Normally, she would have welcomed a chat with her favorite teacher. Just now, it was the last thing she wanted. Miss Greenbaum ruled the seventh grade with the proverbial iron fist inside a velvet glove. She was funny, interesting, interested, and good company. That was the velvet. Shana had an uneasy feeling that it was the iron she was about to encounter now.

The expression on Miss Greenbaum's face as her star student approached her desk was not encouraging. Shana sat gingerly at the edge of the front-row seat in the empty classroom, clutching her schoolbag to her chest as though she wished she could hide behind it. But there was no hiding from those clear, gray eyes.

"Your report," Miss Greenbaum began.

"I know," Shana said miserably.

"What happened? That report was not only a good few cuts below your usual standard -- it was hardly even a report at all! If I didn't know you better, Shana, I'd have suspected that you threw it together in about five minutes -- with your eyes closed!"
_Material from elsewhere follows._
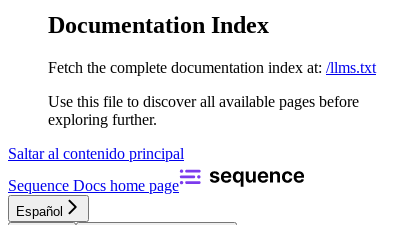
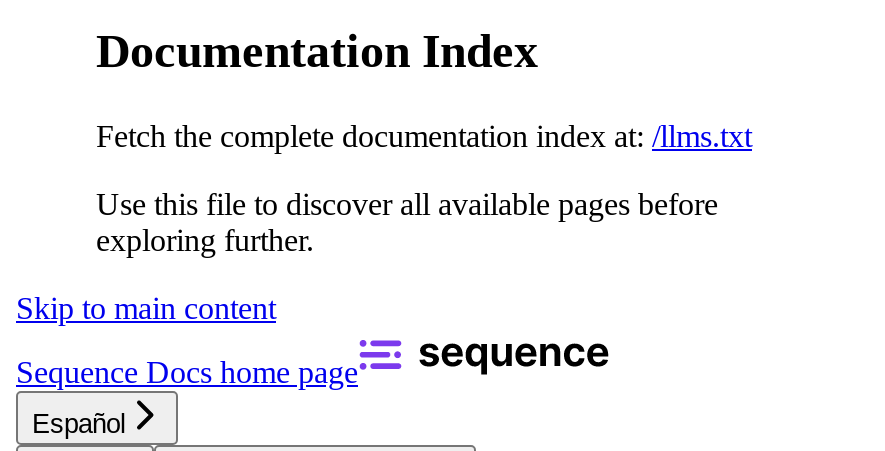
- Saltar al contenido principal
+ Skip to main content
The teacher's gaze was penetrating. Under its scrutiny, Shana hung her head. "I'm sorry," she mumbled.

"I'm not really asking for an apology. What I would like, though, is an explanation." Miss Greenbaum's voice softened. "What happened, Shana?"

Shana was silent.

"Did you forget about the report? Did you have a problem getting to the library to do the research?"

No answer.

"Shana? Are you going to say something?"

"I -- I didn't forget. I did the research."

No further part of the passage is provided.